FBO Profile: Hillsboro Aviation
The new FBO is the first modern jet-class facility at Portland-Hillsboro Airport.
Hillsboro Aviation is now operating from a 51,000-sq-ft FBO and hangar at Oregon’s Portland-Hillsboro Airport. (Photo: Hillsboro Aviation)

On October 15, Hillsboro Aviation welcomed customers and neighbors to the grand opening of its elegant new FBO at Oregon’s Portland-Hillsboro Airport. The event also mounted a gathering of vintage aviation and transportation technology, from aircraft to cars and motorcycles.


The new FBO facility was completed earlier this year and in May began serving customers, not just FBO patrons but also those who use the company’s aircraft sales, charter, management, avionics and maintenance services and firefighting and search-and-rescue helicopters. Hillsboro Aviation is also the exclusive commercial aircraft sales agent for Airbus Helicopters in the U.S. as well as an authorized service center for Bell light and medium and Robinson helicopters and Cessna piston singles and turboprop Caravans. The company’s charter fleet consists of two King Airs and 13 helicopters. Nearly 90 people work at Hillsboro Aviation, 25 of them maintenance technicians.


“Our goal is to create an extraordinary experience for customers,” said Max Lyons, president and CEO of Hillsboro Aviation, and this is reflected in the FBO’s warm, inviting Northwest outdoors theme: the passenger lounge has Douglas fir accents, sleek polished concrete floors, a large rough-hewn fireplace and local artwork.


Hillsboro Aviation used to be located on the south side of the airport in older facilities, but in November 2014 it sold the flight school to a group of investors, and that business now operates as the Hillsboro Aero Academy. In the middle of last year, ground was broken on the new 51,000-sq-ft FBO and hangar, and less than a year later its doors opened for business on a five-acre plot on the less developed north side of the airport. The ramp covers four of those acres, and across the street from the FBO is another 4.6 acres outside the airport housing Hillsboro’s parts warehouse and 12 offices for customers.

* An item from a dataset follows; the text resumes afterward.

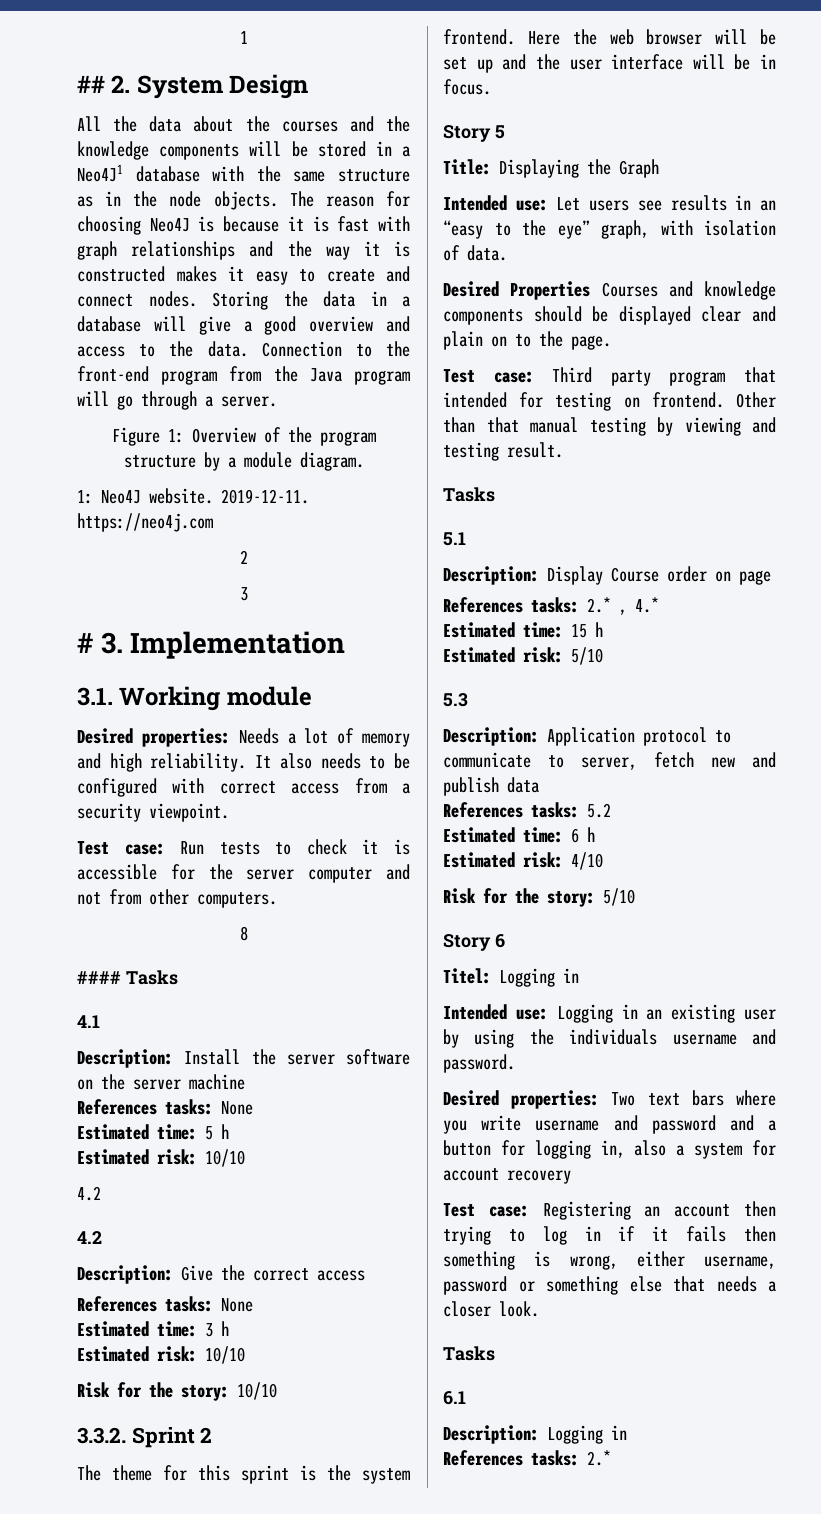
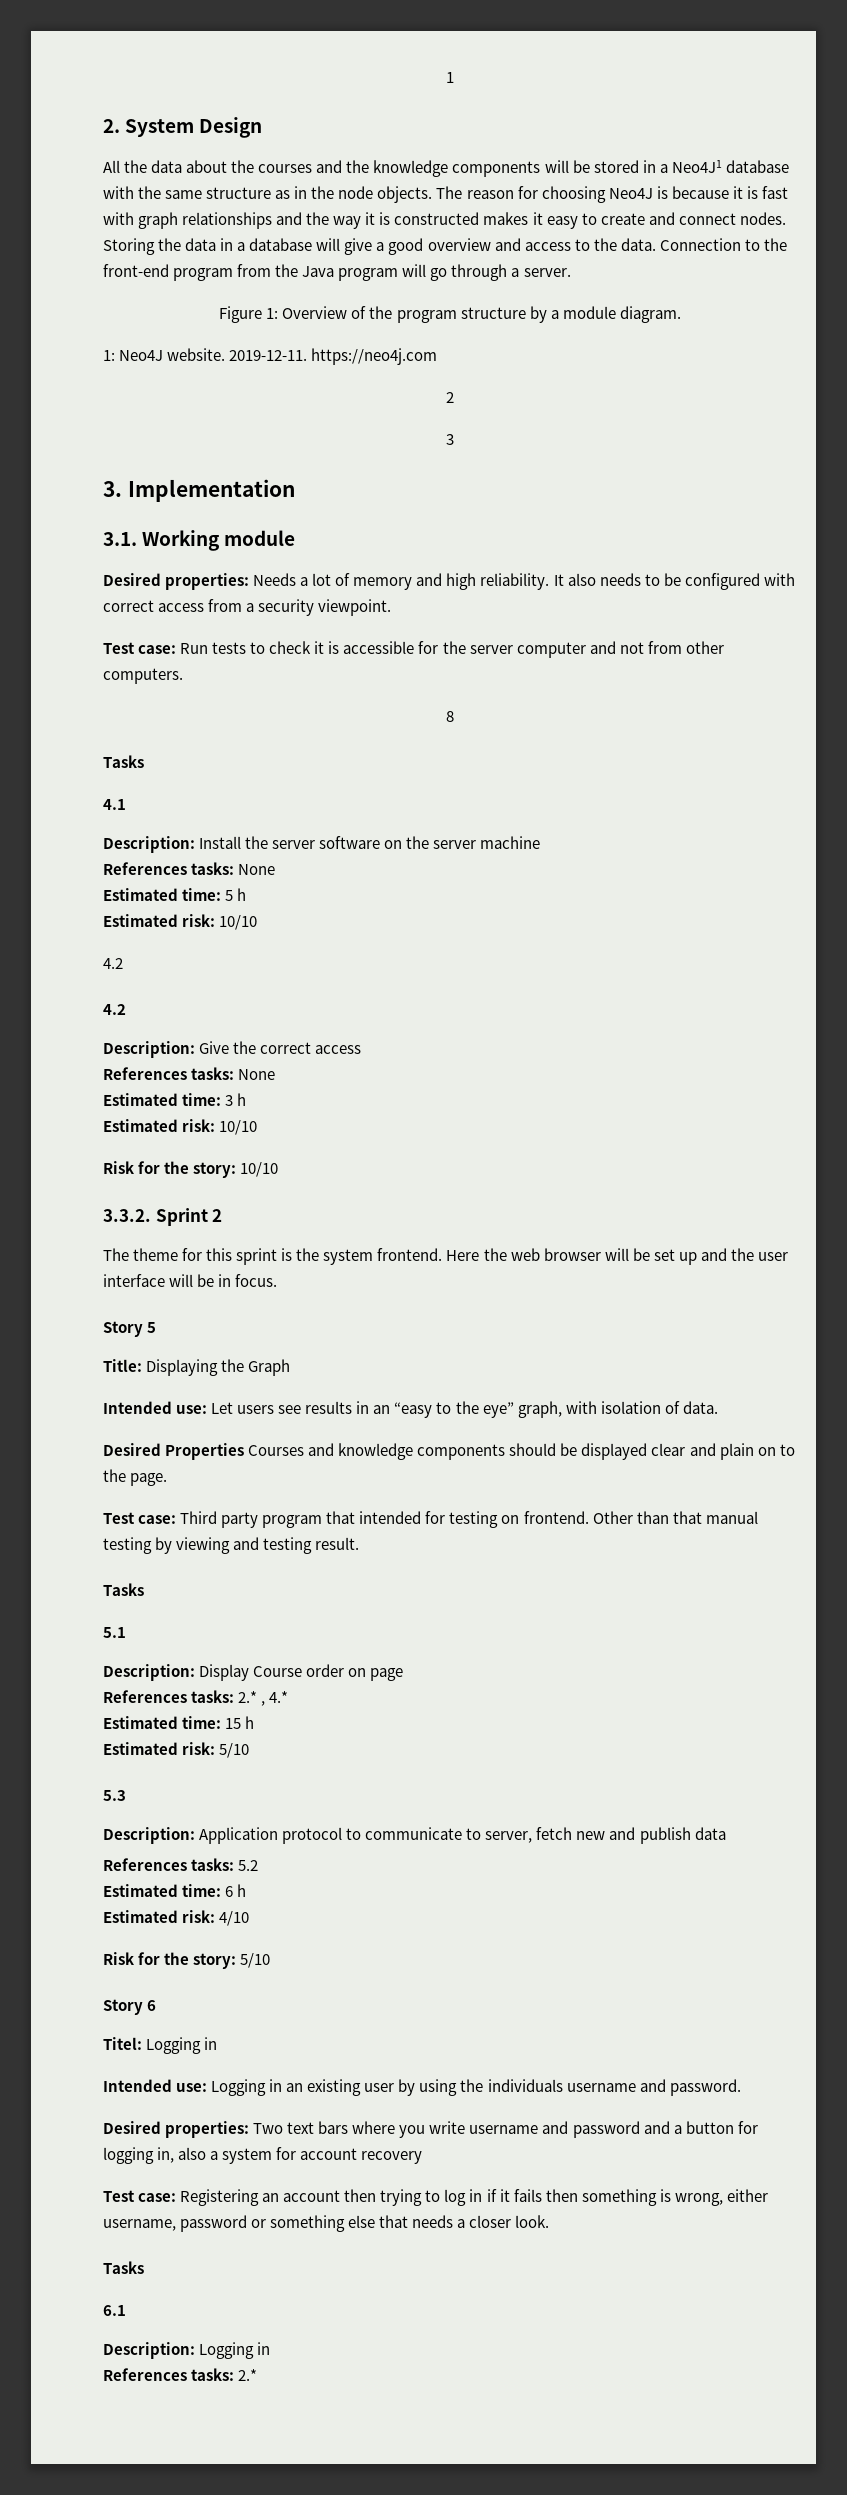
[77,75,105,93] ## -> (454, 77) none
[77,633,93,653] # -> (454, 439) none
[77,971,121,984] #### -> (454, 716) none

Before designing the new FBO, Lyons and his team spent years gathering information about what kind of FBO they wanted to build, with the goal of a facility that would remain fresh and viable for the next 30 to 40 years. The spacious lobby and passenger lounge that welcomes visitors is topped by FBO and customer offices, including two large conference rooms, one of which connects to an outdoor patio facing the ramp. The FBO offers sleep rooms, a flight-planning area, full kitchen and workout room.


Company Culture


The company started in 1980 as Hillsboro Helicopters, serving what was then a largely agricultural community. As high-tech industry moved into the Portland suburb, Hillsboro Helicopters expanded its services, and in 1992 the company was purchased by Ed Cooley, former chairman and CEO of Precision Castparts, a turbine engine component manufacturer. Cooley hired Lyons as general manager; Lyons had grown up in a logging family and worked as a ground-crew member (a “choker” and “setter”) on a Sikorsky S-64 Skycrane before learning to fly and becoming an instructor at Hillsboro Helicopters. Lyons ran the school’s foreign student program and flew as a helicopter charter pilot before taking over as general manager of the operation.


Cooley and Lyons applied modern management techniques to the business, Lyons explained, “based on Ed’s more sophisticated business knowledge.” The pair conducted market surveys and crafted a business plan that split the company into three core businesses—flight training, charter and sales and service—that would be able to adapt to the up-and-down cycles typical in aviation. “We were profitable every year through 2012,” Lyons said. “It wasn’t just segment diversity, but geographical.” He attributes the company’s success to the culture that he and Cooley built, especially treating employees and customers properly and managing the company’s accounts rigorously.


In 1996, Hillsboro Helicopters became Hillsboro Aviation, and in 1999 Lyons purchased the company from Cooley, who passed away in 2000. With the flight training academy training thousands of pilots over the years, that part of the business eventually could stand on its own, and it was sold in 2014. “It was a challenge to manage,” said Lyons.


“We’re seeing more new customers since the opening in May,” he said, although Hillsboro Aviation still relies on all of its current eight revenue centers to remain healthy. “We couldn’t have built this on the FBO alone,” he added. “All the [other] stuff we do is what makes this work.”


Lyons attributes his company’s success to the culture that he and Cooley built: “sound business practices, know your numbers, be focused on the customer and hire quality people. What we created, the systems we set up, the culture, it worked.”